Ele desceu do metrô e caminhou os três quarteirões até o apartamento. Fazia muito frio, mas não quis pôr as luvas, afinal chegaria logo. Ela teve uma sensação atípica, o resultado da mistura entre a empolgação do livro, que definitivamente tornara-se interessante, e a quentura que o vinho espalhara por seu corpo. Aumentou a potência da calefação, tirou a calça do moleton, vestia agora só a camiseta larga e a calcinha. Tomou outro gole de vinho e abriu o livro no momento em que ouviu o som da chave girando na fechadura. Fez o movimento contrário, fechando a obra lentamente, marcando com a orelha do livro a página onde tinha parado.
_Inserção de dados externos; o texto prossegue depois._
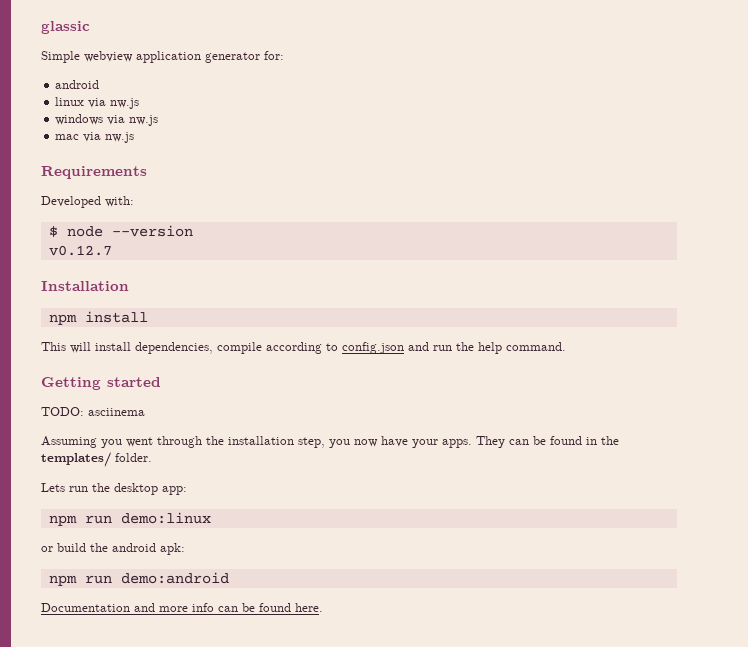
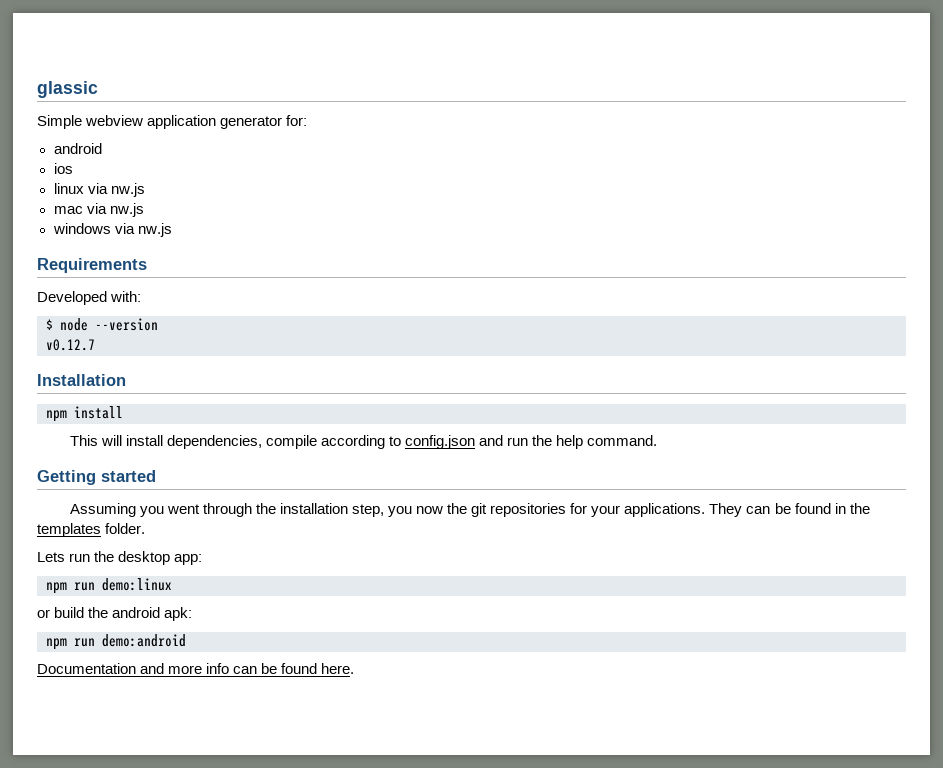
+ ios
+ mac via nw.js
  windows via nw.js
- mac via nw.js
- TODO: asciinema
- Assuming you went through the installation step, you now have your apps.
+ Assuming you went through the installation step, you now the git repositories for your applications.
- They can be found in the templates/ folder.
+ They can be found in the templates folder.

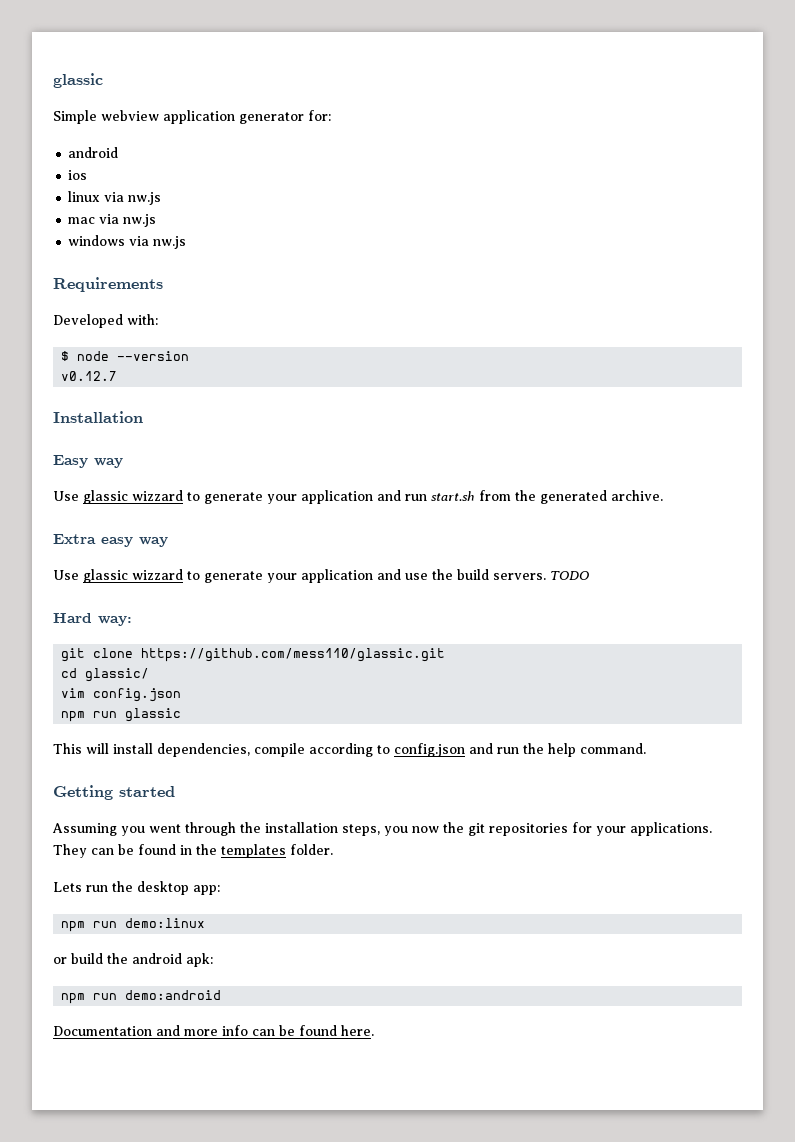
- npm install
+ Easy way
+ Use glassic wizzard to generate your application and run start.sh from the generated archive.
+ Extra easy way
+ Use glassic wizzard to generate your application and use the build servers. TODO
+ Hard way:
+ git clone https://github.com/mess110/glassic.git
+ cd glassic/
+ vim config.json
+ npm run glassic
- Assuming you went through the installation step, you now the git repositories for your applications.
+ Assuming you went through the installation steps, you now the git repositories for your applications.

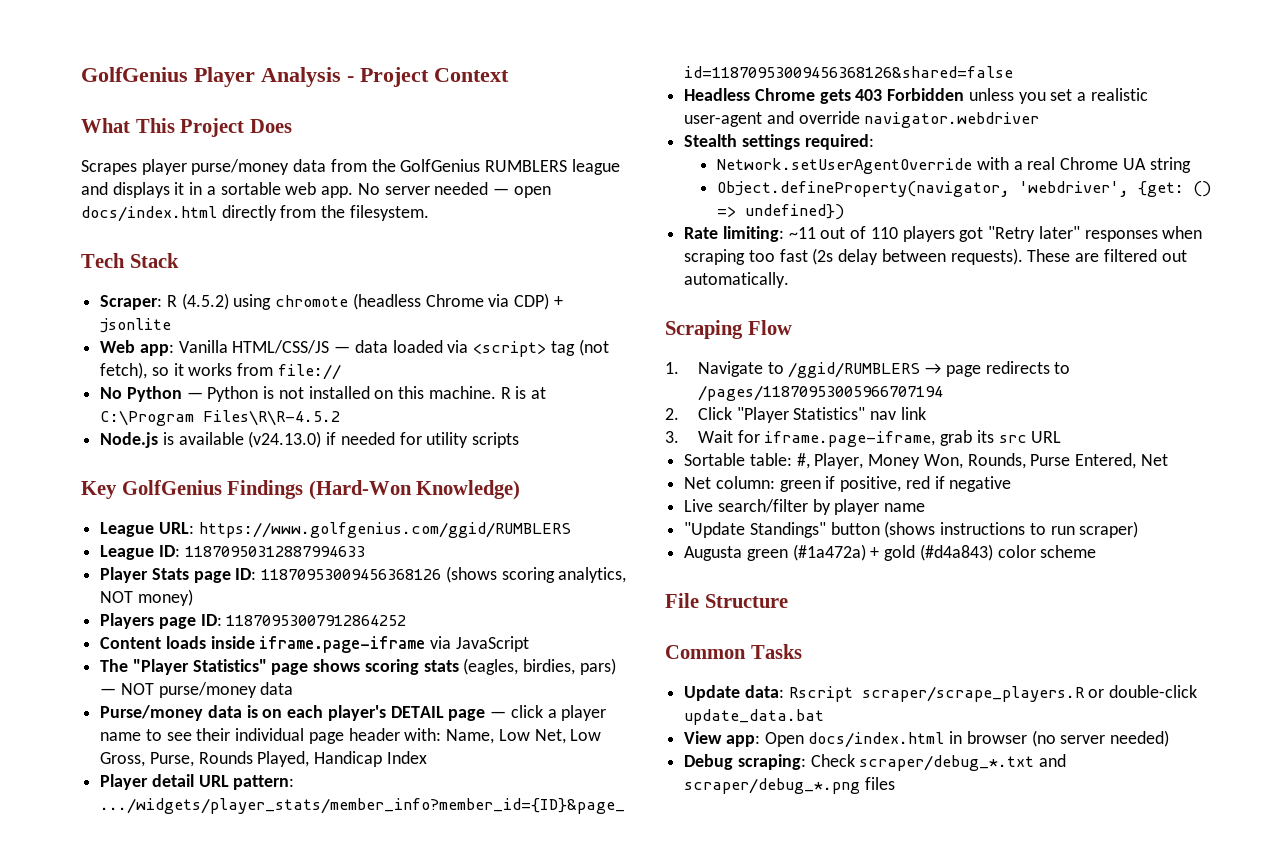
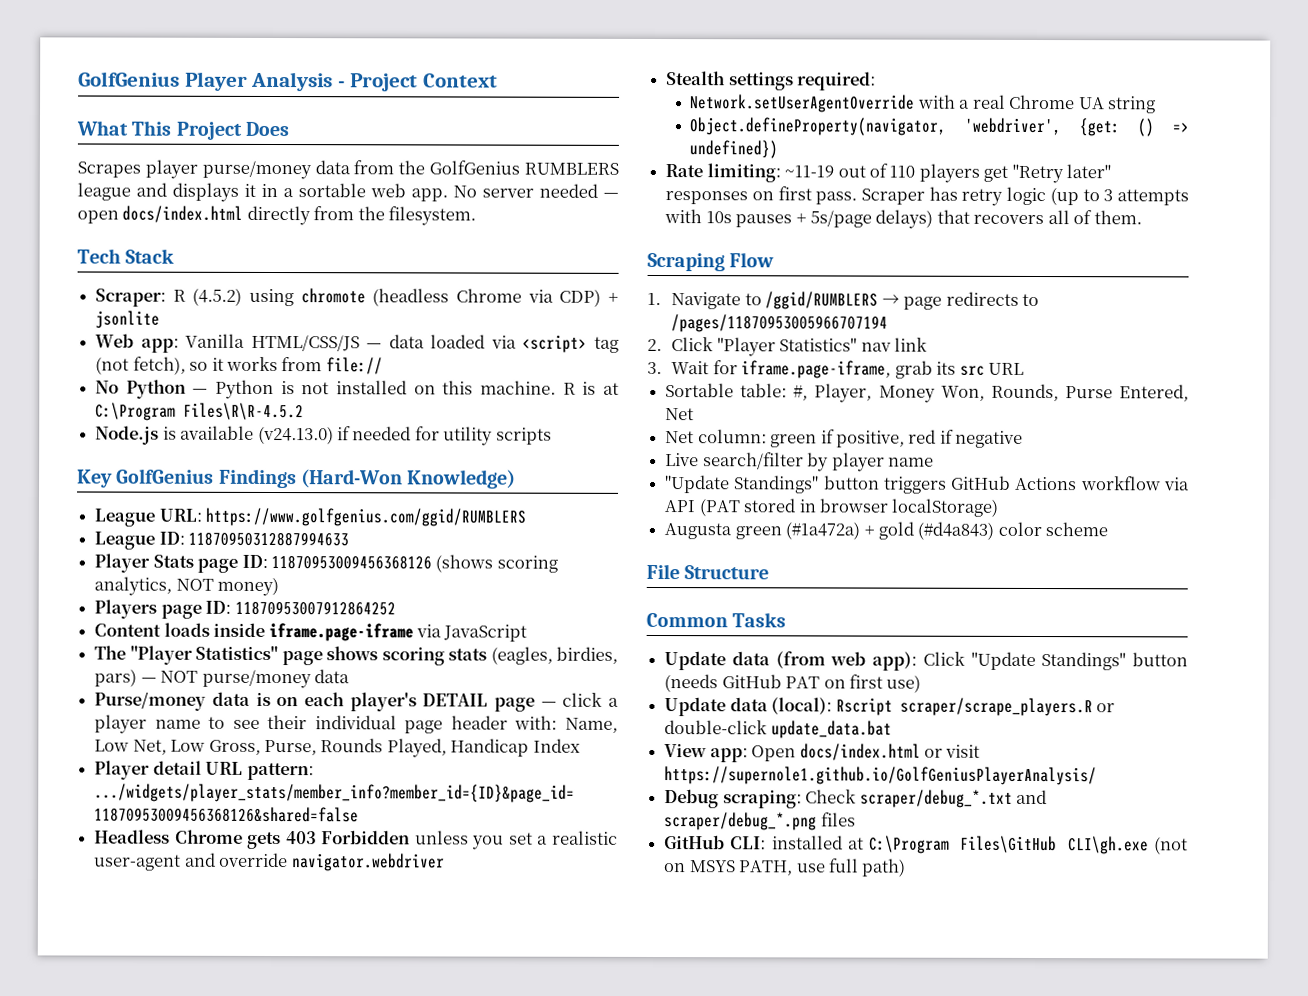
- Rate limiting: ~11 out of 110 players got "Retry later" responses when scraping too fast (2s delay between requests). These are filtered out automatically.
+ Rate limiting: ~11-19 out of 110 players get "Retry later" responses on first pass. Scraper has retry logic (up to 3 attempts with 10s pauses + 5s/page delays) that recovers all of them.
- "Update Standings" button (shows instructions to run scraper)
+ "Update Standings" button triggers GitHub Actions workflow via API (PAT stored in browser localStorage)
- Update data: Rscript scraper/scrape_players.R or double-click update_data.bat
+ Update data (from web app): Click "Update Standings" button (needs GitHub PAT on first use)
+ Update data (local): Rscript scraper/scrape_players.R or double-click update_data.bat
- View app: Open docs/index.html in browser (no server needed)
+ View app: Open docs/index.html or visit https://supernole1.github.io/GolfGeniusPlayerAnalysis/
+ GitHub CLI: installed at C:\Program Files\GitHub CLI\gh.exe (not on MSYS PATH, use full path)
Ao escutar os passos, lentos, pelo corredor, pôs o livro na cadeira, ao lado do vinho. Em seguida, deitou-se mais à vontade no sofá, virando o rosto para o encosto e pousando a mão com unhas vermelhas na coxa nua. Ele parou na porta do quarto e contemplou aquela imagem. Um copo de vinho pela metade, um livro e sua morena seminua, todos no mesmo ângulo. Depôs a mochila e aproximou-se da mulher. Fez um movimento para livrar o pescoço dos cabelos e encostou levemente o dedo frio na pele dela. Ela então mordeu o lábio inferior. E tremeu.